Joni Mitchell on Therapy and the Creative Mind
By Maria Popova
It’s paradoxical that while “art holds out the promise of inner wholeness” for those who experience it, the relationship between creativity and mental illness is well-documented among those who make it, as is the anguish of artists who experience it. This, perhaps, renders the cultivation and preservation of mental health all the more urgently important for artists and those operating on a high frequency of creativity.
Eight-time Grammy recipient Joni Mitchell (b. November 7, 1943), undoubtedly one of the most original and influential musicians of the past century, as well as an enormously talented painter, speaks to the value of therapy and a commitment to mental health in Joni Mitchell: In Her Own Words (public library | IndieBound) — that wonderful collection of wide-ranging conversations by musician, documentarian, and broadcast journalist Malka Marom, which also gave us Mitchell on freedom, creativity, and the dark side of success.
When Marom asks why Mitchell chose to record her unusual cover of Annie Ross’s old jazz song “Twisted” from the 1974 album Court and Spark — a song about psychoanalysis — she answers, half-jokingly, that her own experience of therapy earned her “the right to sing it.” But reflecting on the more serious aspects of therapy as a commitment to one’s wellbeing, Mitchell echoes the famous Tennessee Williams aphorism — “If I got rid of my demons, I’d lose my angels” — and tells Marom:
Everyone has confusion… Simply by confronting paradoxes or difficulties within your life, designating a time to confront them several times a week, they seem to be not so important as they do when they’re weighing on your mind in the middle of the night, by yourself, with no one to talk to…
I went through a lot of changes about [therapy]. It’s like driving out your devils — do you drive out your angels as well, you know, that whole thing about the creative process. An artist needs a certain amount of turmoil and confusion, and I’ve created out of that. It’s been part of the creative force. I mean, even out of severe depression there comes insight, if you meditate on it. It’s sort of masochistic to dwell on it, but you do gain understanding.
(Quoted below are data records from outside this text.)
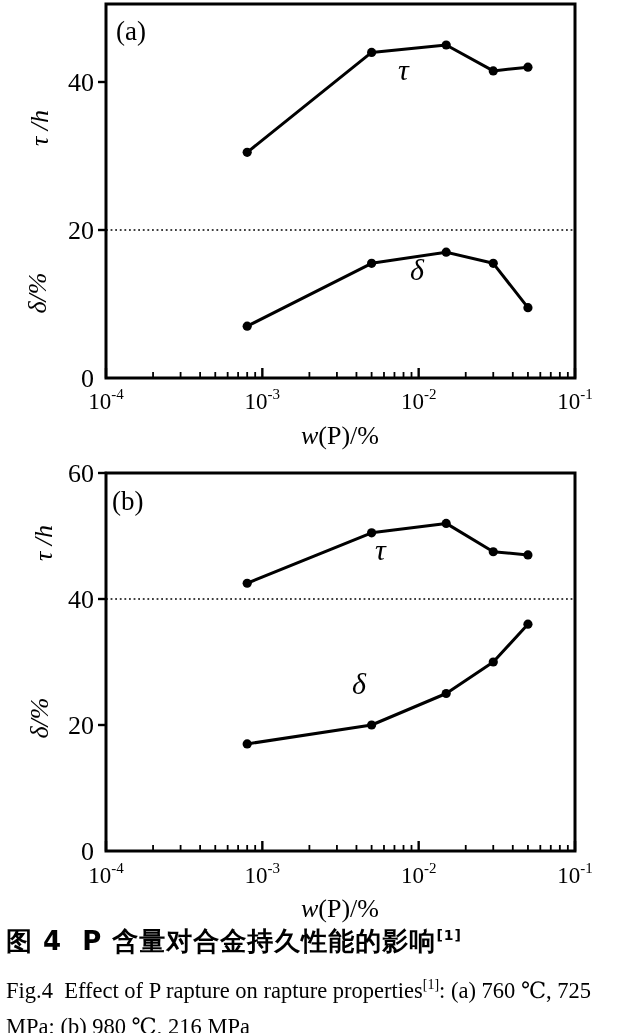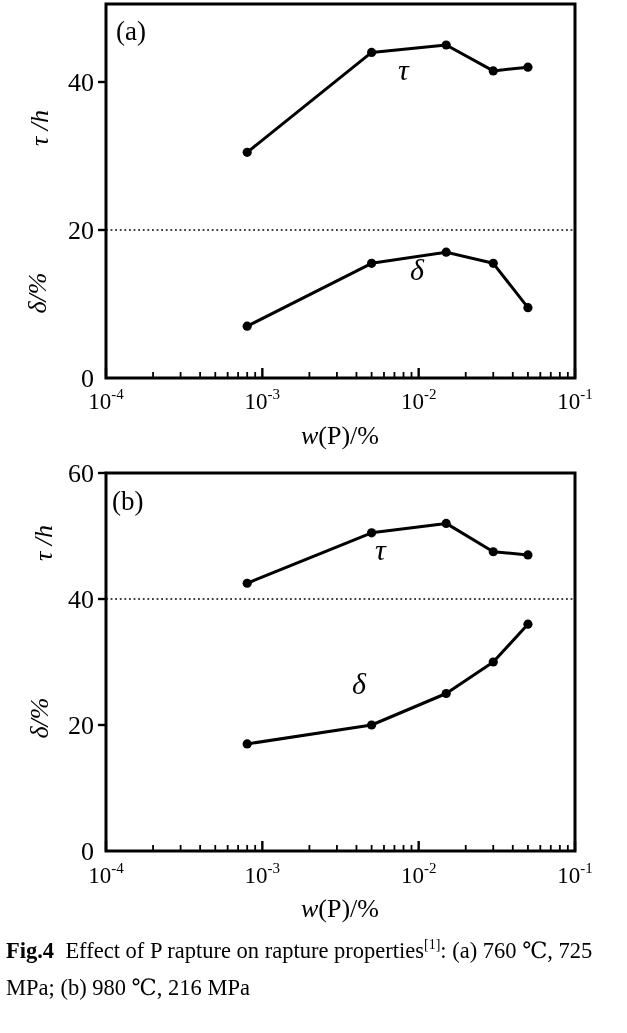--- a/index.html
+++ b/index.html
@@ -151,6 +151,7 @@
     </svg>
 
   <div class="captions">
+    <p class="cap-cn"><b>图 4</b>&nbsp;&nbsp;<span>P 含量对合金持久性能的影响</span><sup>[1]</sup></p>
     <p class="cap-en"><b>Fig.4</b>&nbsp;<span> Effect of P rapture on rapture properties</span><sup>[1]</sup><span>: (a) 760 ℃, 725 MPa; (b) 980 ℃, 216 MPa</span></p>
   </div>
 </div>

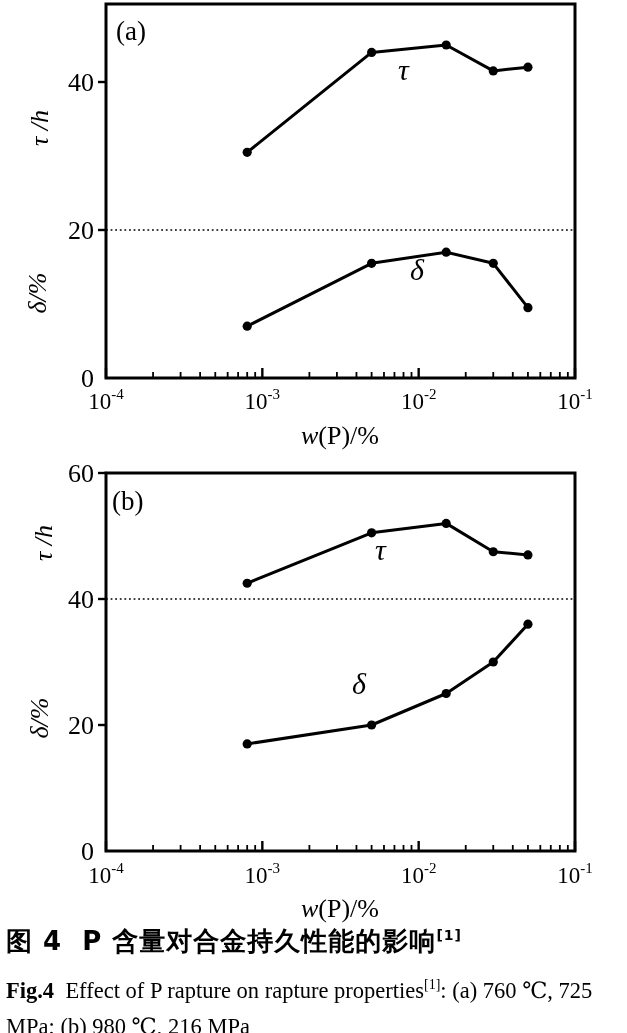--- a/index.html
+++ b/index.html
@@ -21,7 +21,7 @@
     margin:8px 0 0 0; font-size:22.5px; line-height:37px;
     font-family:"Liberation Serif","DejaVu Serif",serif;
   }
-  .cap-en b { font-weight:bold; }
+  .cap-en b { font-weight:normal; }
   .cap-en sup { font-size:14px; }
   text { fill:#000; }
 </style>

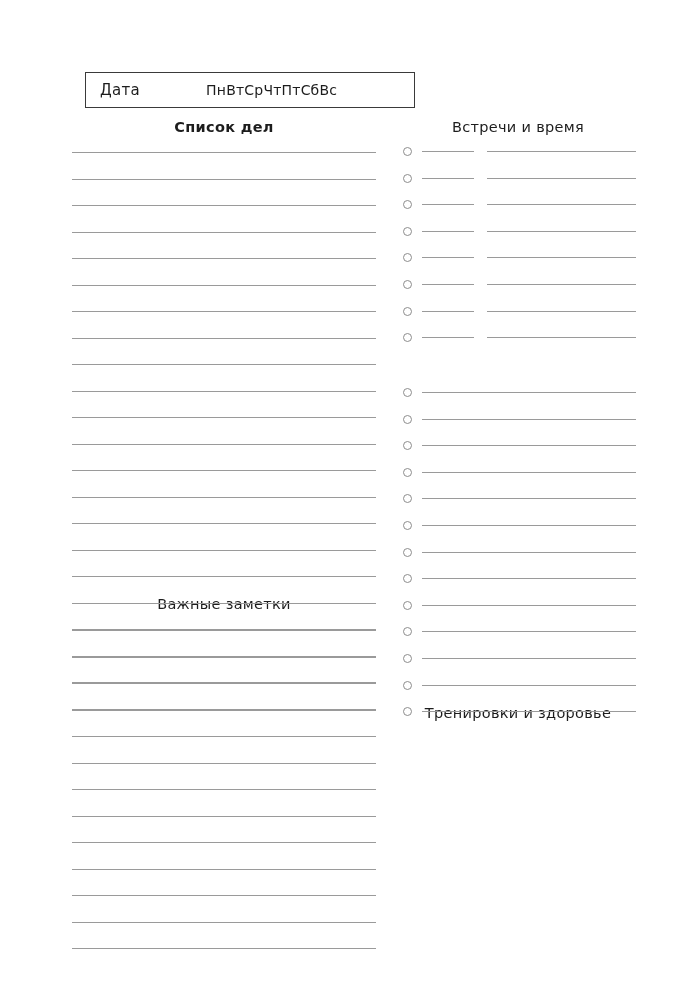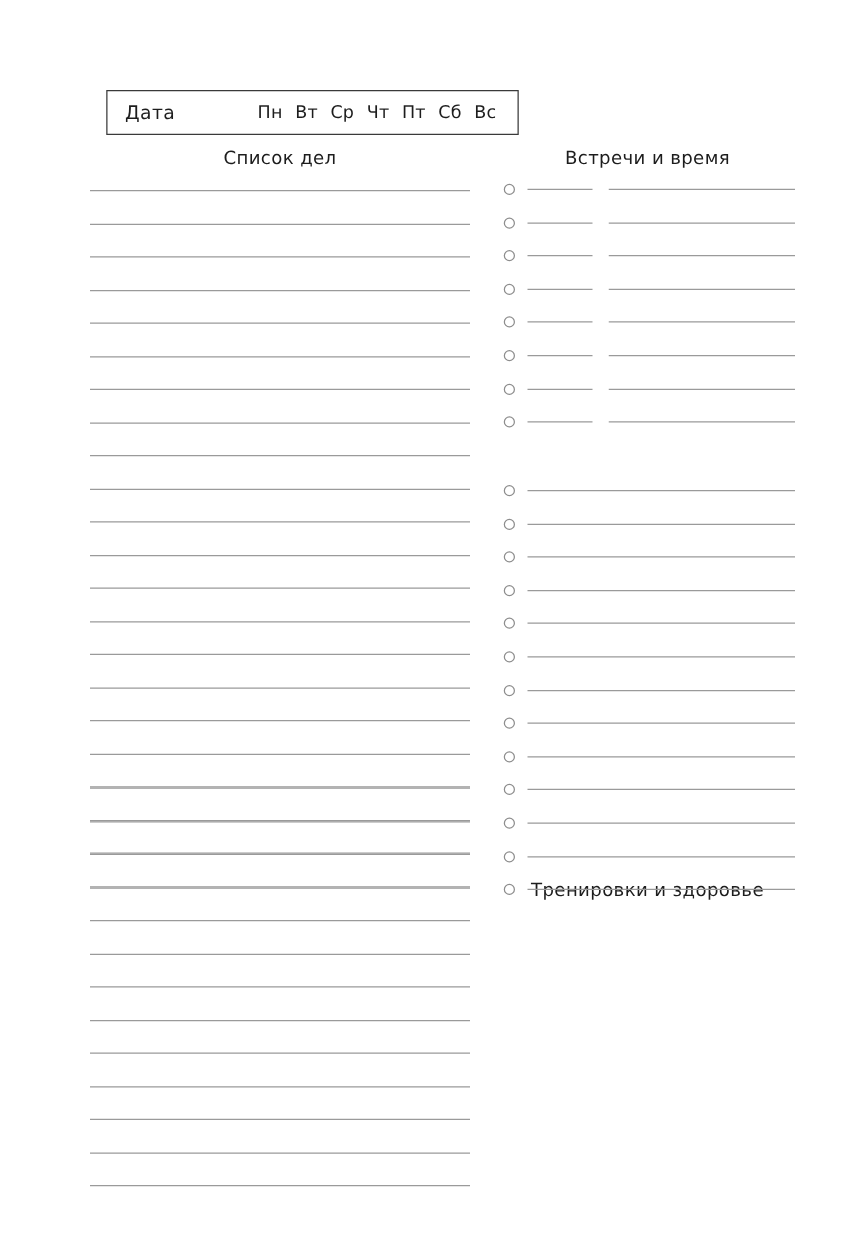--- a/index.html
+++ b/index.html
@@ -41,7 +41,6 @@
   }
   .weekdays {
     display: flex;
-    gap: 10px;
     margin-left: 66px;
     font-size: 14px;
     color: #1d1d1d;

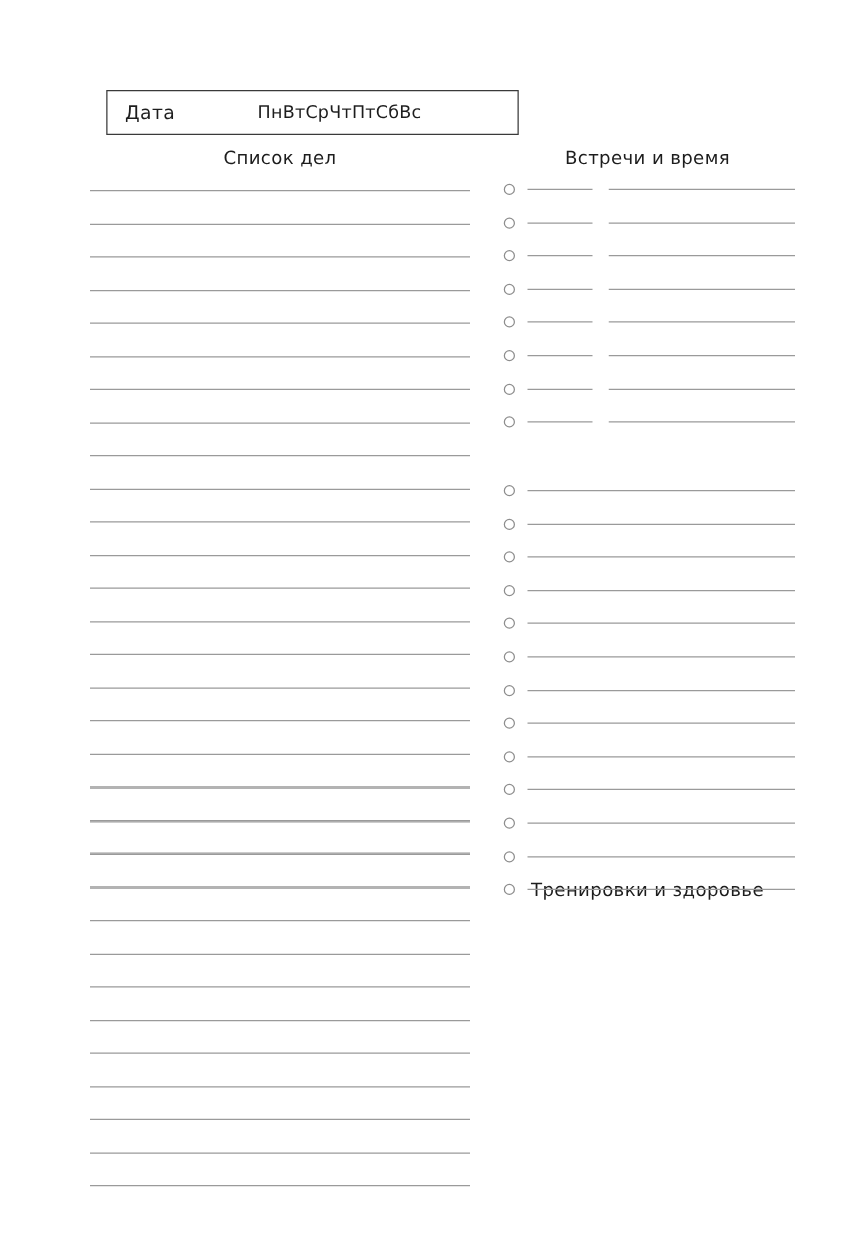--- a/index.html
+++ b/index.html
@@ -96,7 +96,7 @@
     </span>
   </div>
 
-  <div class="section-title col-left-title" style="top:119px;">Список дел</div>
+  <div class="section-title col-left-title" style="top:119px;font-weight:bold;">Список дел</div>
 
 
   <div class="section-title col-right-title" style="top:119px;">Встречи и время</div>

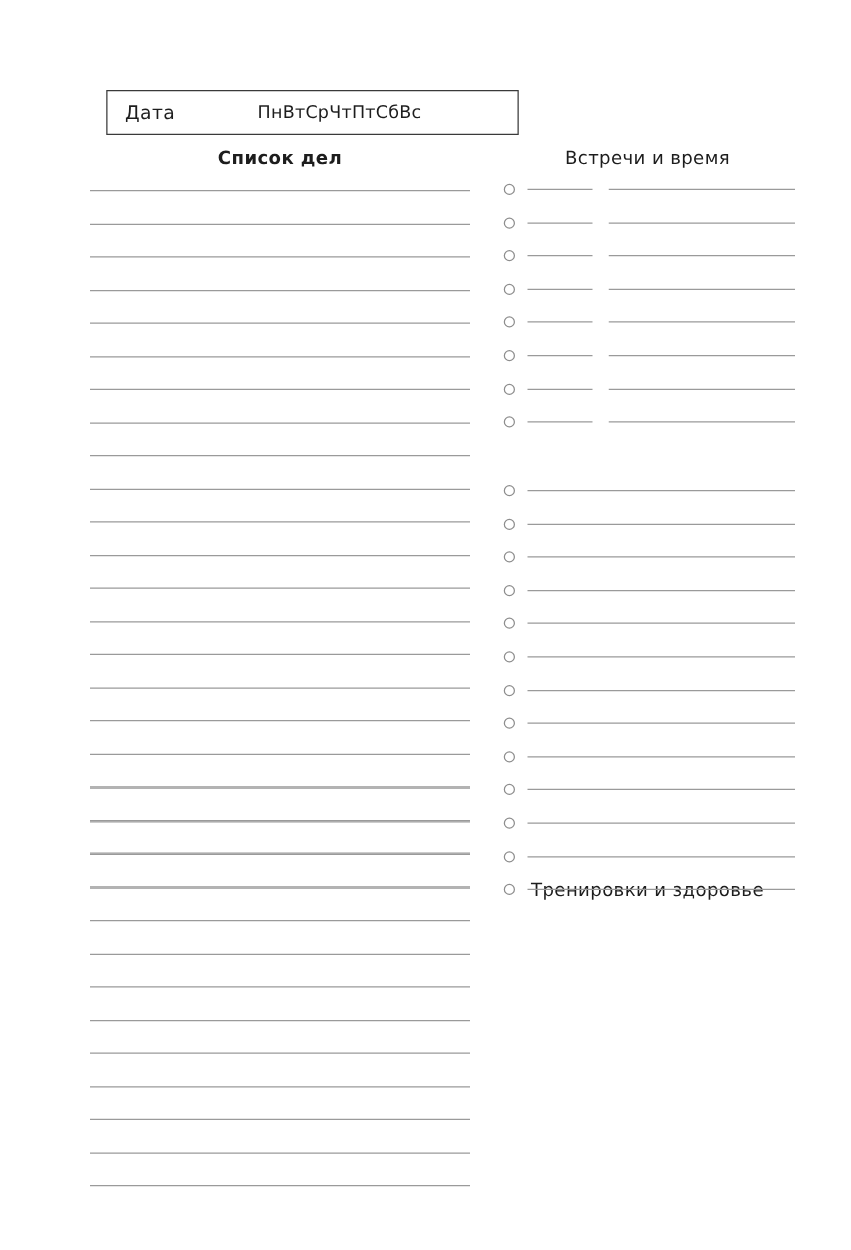--- a/index.html
+++ b/index.html
@@ -98,6 +98,7 @@
 
   <div class="section-title col-left-title" style="top:119px;font-weight:bold;">Список дел</div>
 
+  <div class="section-title col-left-title" style="top:596px;">Важные заметки</div>
 
   <div class="section-title col-right-title" style="top:119px;">Встречи и время</div>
And yet Mitchell sees therapy as a kind a clarifying tool for her inner life, for her priorities and values, at a point in time:
That’s mostly what it was, questions about myself and the way I was conducting my life and what were my values in this time … What aren’t values in this time? Everything is so temporal.
Ultimately, however, she champions the benefits of therapy unequivocally:
I think it did me a lot of good. I think that self-confrontation is a good thing, whether you do it by yourself in solitude, or whether you do it in the presence of another person.
Joni Mitchell: In Her Own Words is a wonderful read in its totality. Complement this particular excerpt with legendary psychoanalyst Adam Phillips on what therapy and art have in common in soothing the soul.